Kątem oka zobaczyłem że w jego ręce coś zalśniło. Uderzyłem go a on dźgnął mnie ostrym narzędziem.
Złapałem się za brzuch w który dostałem. Krew zaczęła się z niego wylewać..
Oparłem się ręką o murek aby nie upaść.
Widziałem że mężczyźni zapakowali już blondyna i sami wsiedli do pojazdu.
-Zajeb mu te zentorno! Zostaw je gdzieś dalej i wyślij mi GPS. A! I weź mu telefon aby nie skontaktował się ze swoimi!- krzyknął odjeżdżając.
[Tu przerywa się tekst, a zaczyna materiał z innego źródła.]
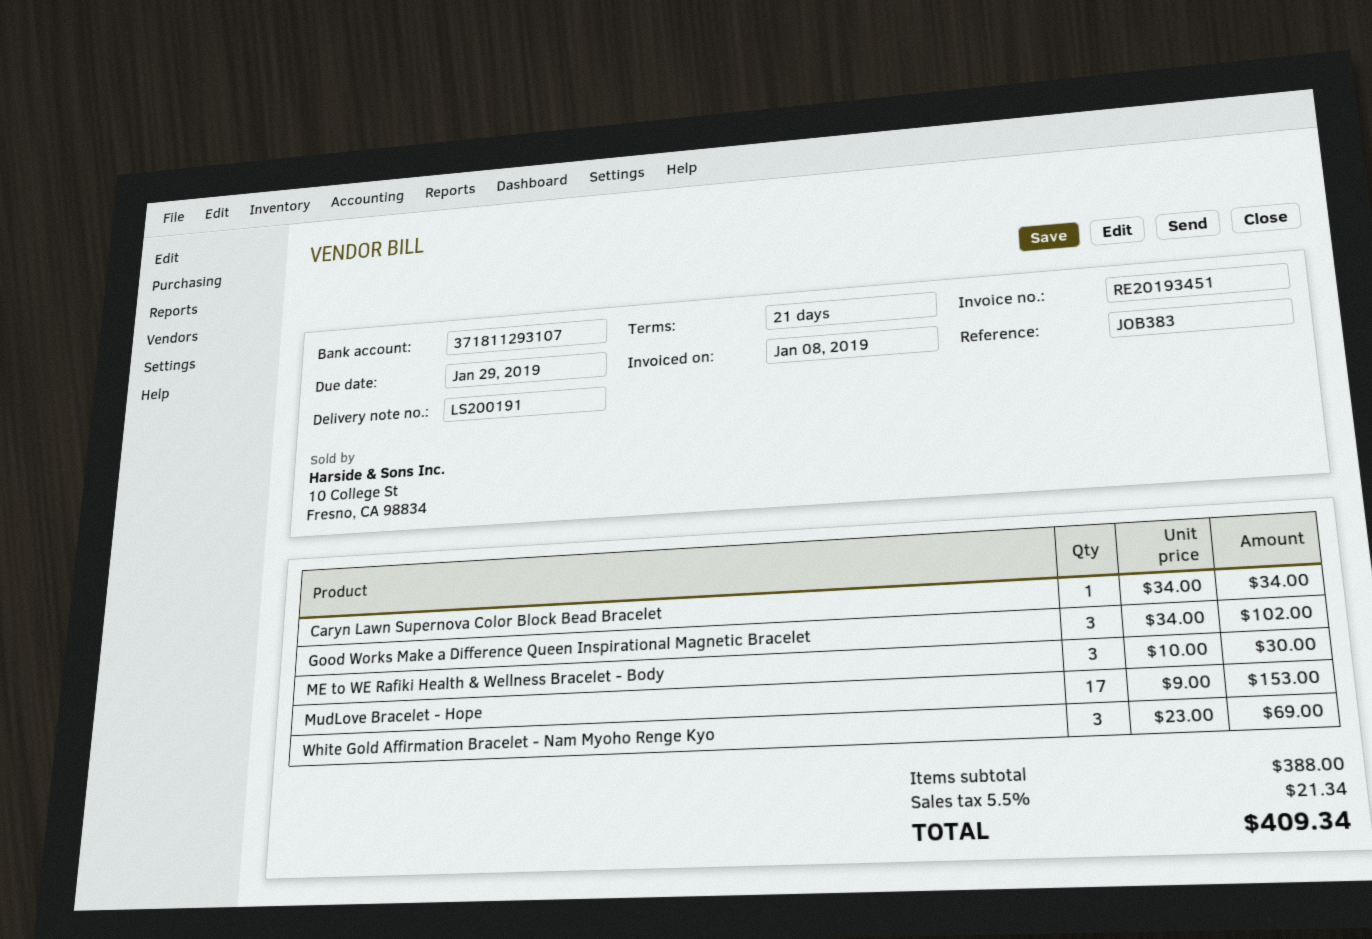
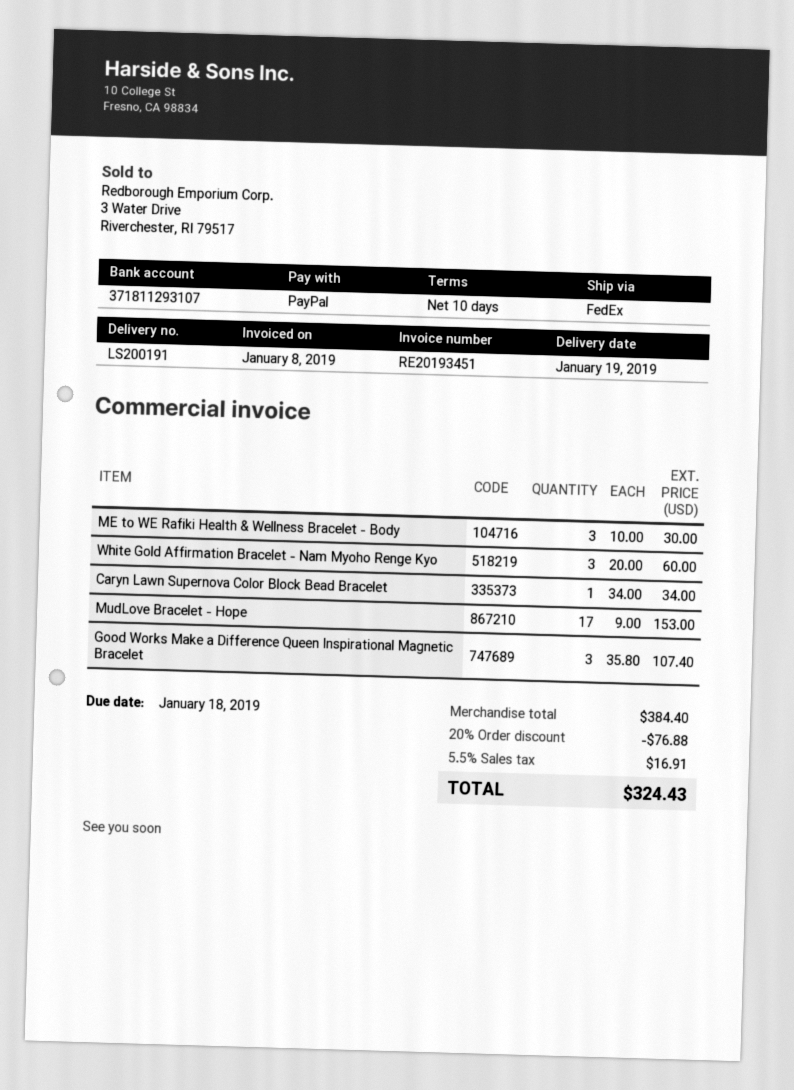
payment terms: 21 days -> 10 days
due date: 2019-01-29 -> 2019-01-18
Good Works Make a Difference Queen Inspirational Magnetic Bracelet: 3 x 34.00 = 102.00 -> 3 x 35.80 = 107.40
White Gold Affirmation Bracelet - Nam Myoho Renge Kyo: 3 x 23.00 = 69.00 -> 3 x 20.00 = 60.00
subtotal: 388.00 -> 384.40
discount: none -> 20% = 76.88
tax: 5.5% = 21.34 -> 5.5% = 16.91
total: 409.34 -> 324.43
Napastnik który mnie dźgnął podszedł do mnie. Kopnął mnie tak że upadłem na ziemię i zabrał mi telefon.
Próbowałem walczyć ale rana mi to uniemożliwiała.
CZYTASZ
I'm Alone ~ Morwin
Fanfiction"-W co ty się wplątałeś? Dlaczego to robisz?- spytał. -Co robię? -Okradasz banki, kasetki, samochody. Do tej pory mało ci udowodniono. Ale przyjdzie taki czas że cię złapią. Naprawdę chcesz tak żyć?- spytał zdenerwowany. -A co ci tak na mnie zależ...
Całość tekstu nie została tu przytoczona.